Return the following lines and nothing else: the one holding "User upload script" and all those after it in the records below, unchanged, minus any pictures.

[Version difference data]
-- Opening Marker --

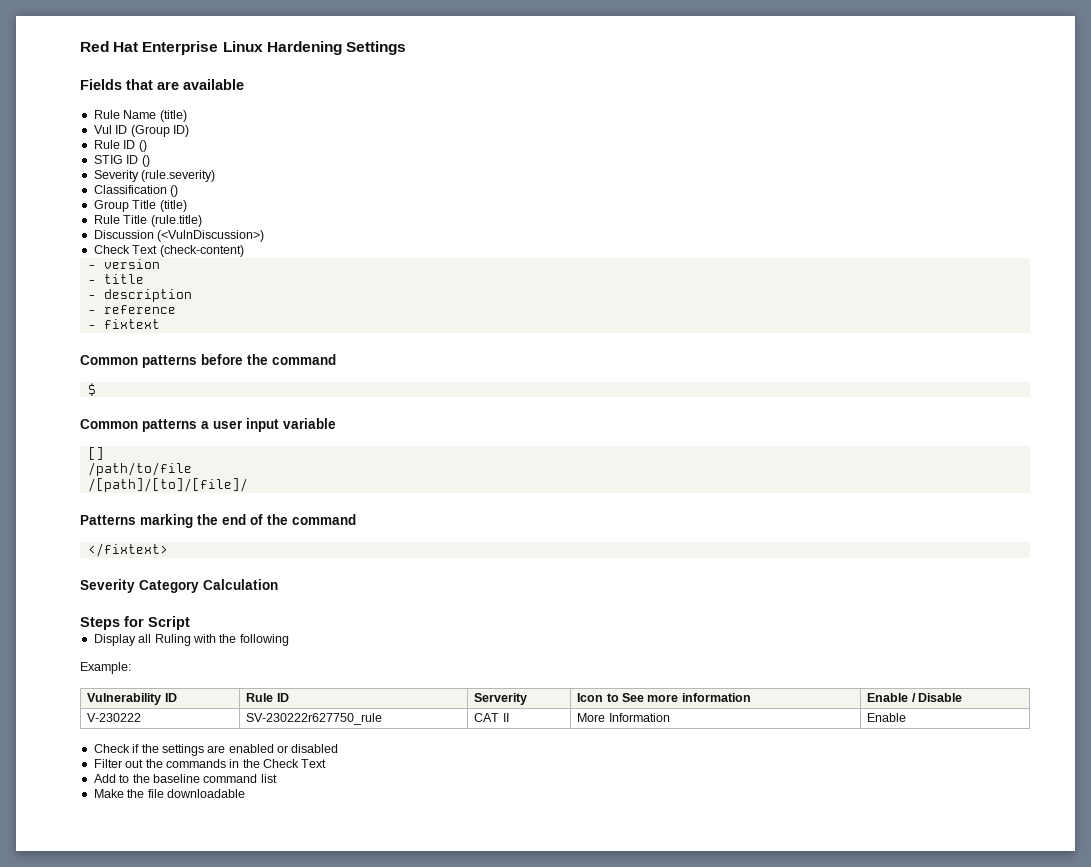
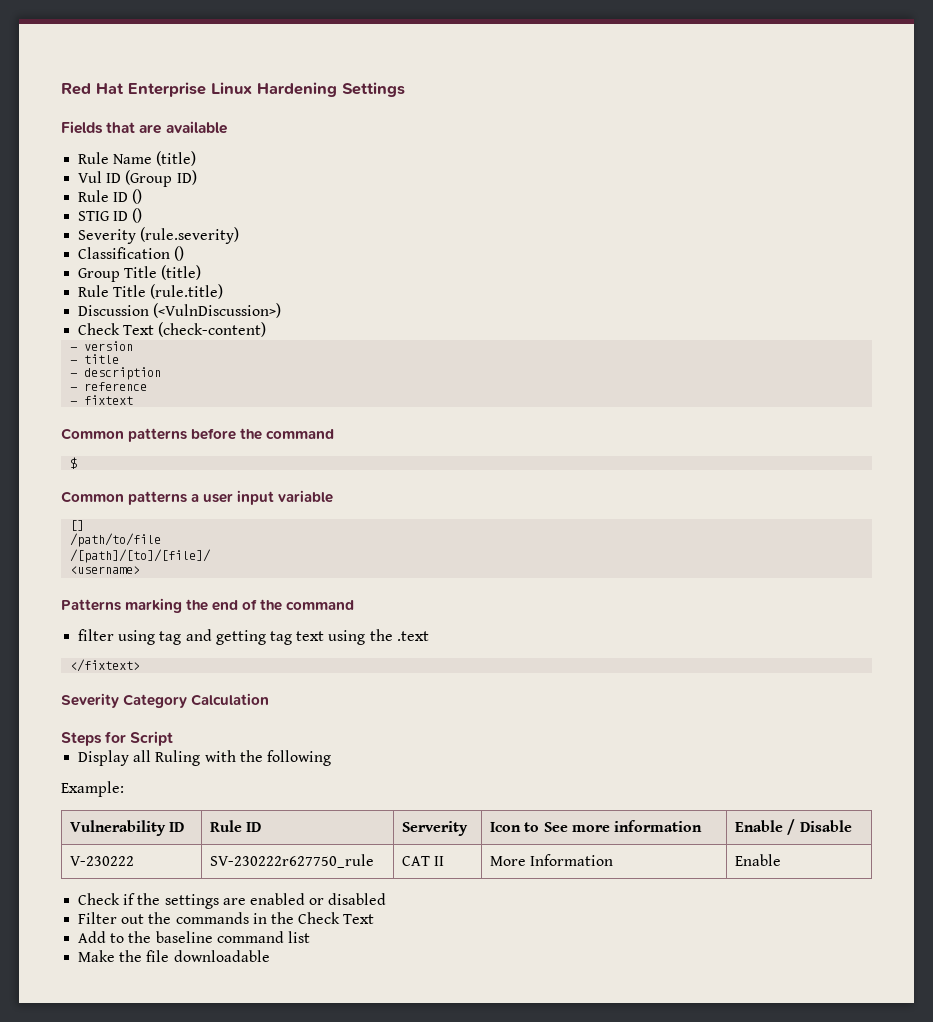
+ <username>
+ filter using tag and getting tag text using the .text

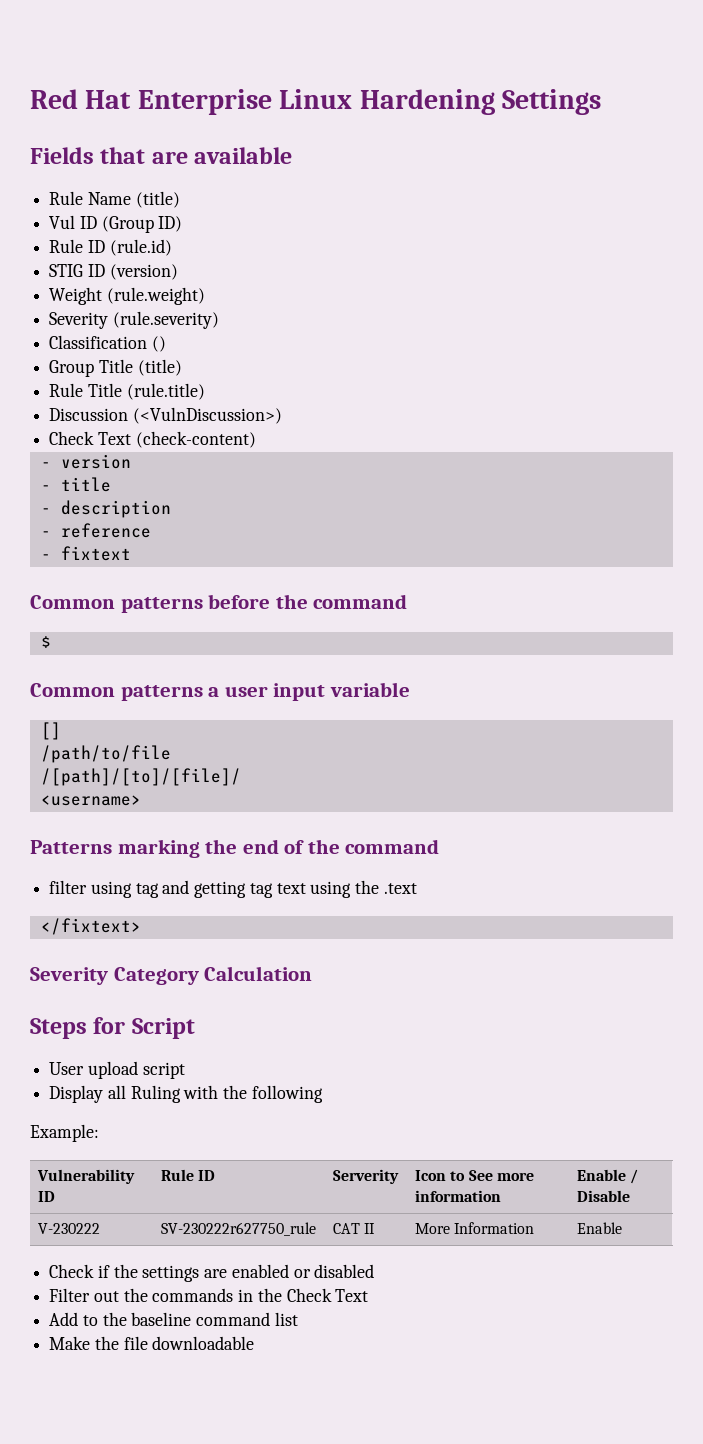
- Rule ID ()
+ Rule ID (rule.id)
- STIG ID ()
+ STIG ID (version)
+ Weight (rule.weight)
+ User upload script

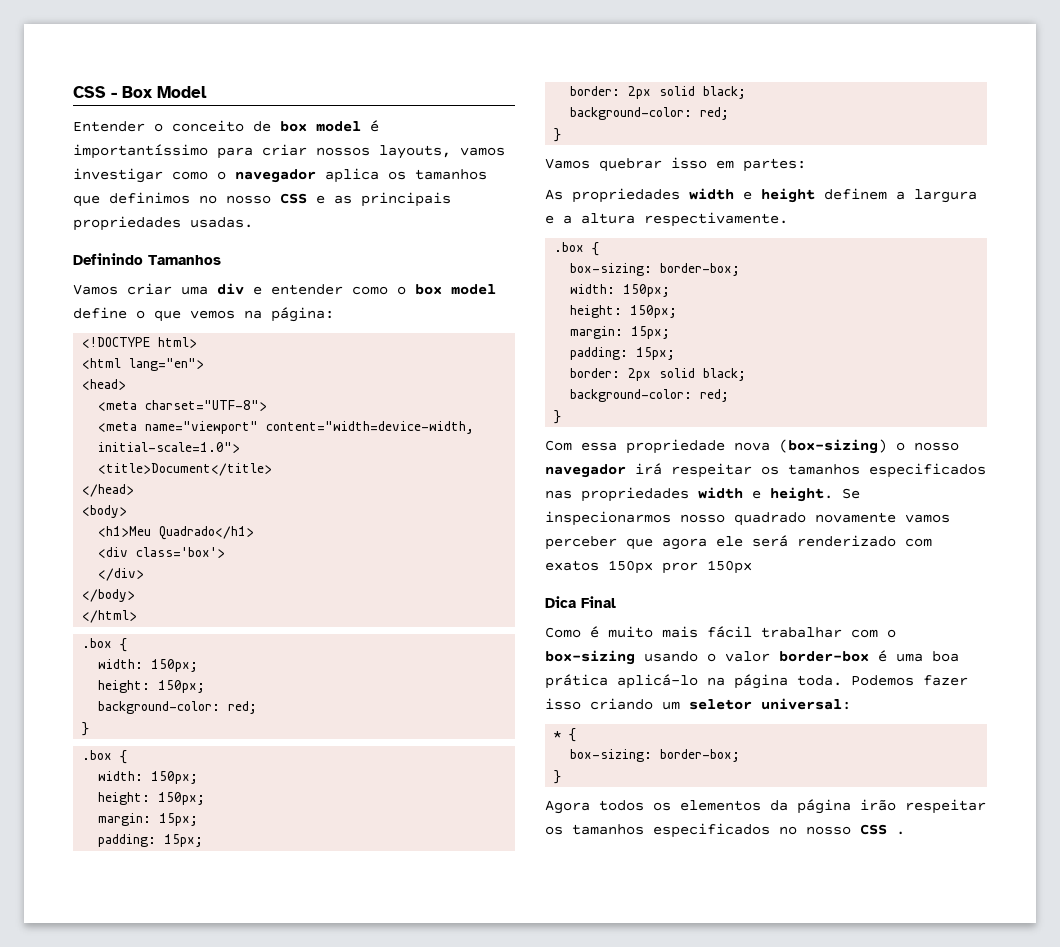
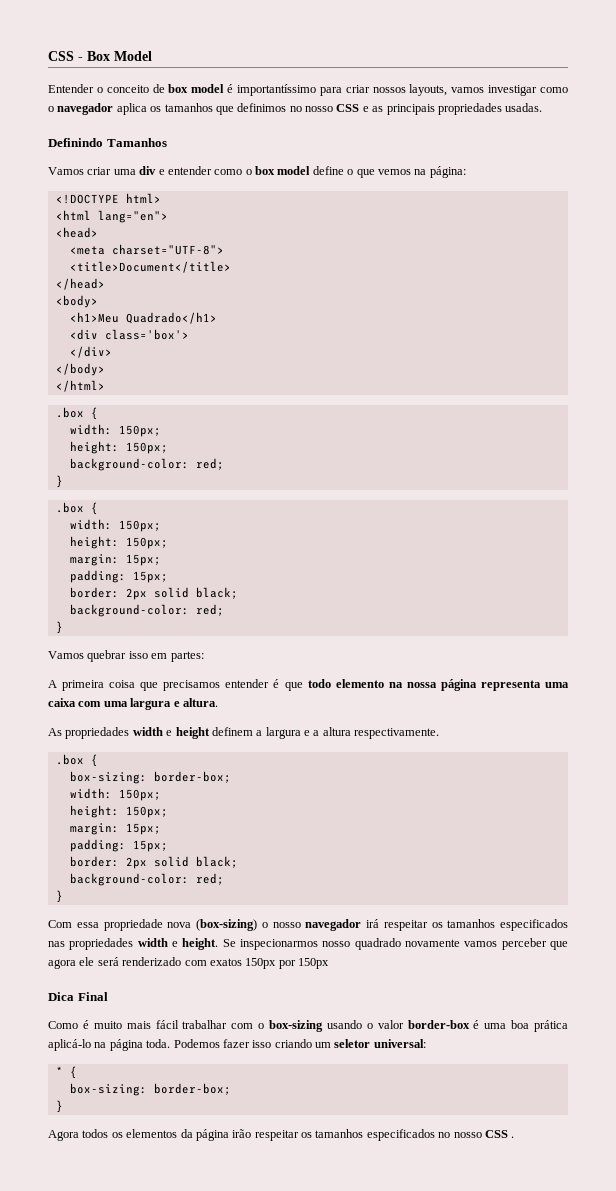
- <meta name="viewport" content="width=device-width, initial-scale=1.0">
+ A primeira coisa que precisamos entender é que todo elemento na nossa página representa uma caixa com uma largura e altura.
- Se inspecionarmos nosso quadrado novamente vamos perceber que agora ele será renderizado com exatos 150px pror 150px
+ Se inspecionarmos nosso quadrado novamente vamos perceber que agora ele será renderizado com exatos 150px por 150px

-- Closing Marker --

- _TASK SOLUTION_:
+ User upload script

- <meta name="viewport" content="width=device-width, initial-scale=1.0">
+ A primeira coisa que precisamos entender é que todo elemento na nossa página representa uma caixa com uma largura e altura.
- Se inspecionarmos nosso quadrado novamente vamos perceber que agora ele será renderizado com exatos 150px pror 150px
+ Se inspecionarmos nosso quadrado novamente vamos perceber que agora ele será renderizado com exatos 150px por 150px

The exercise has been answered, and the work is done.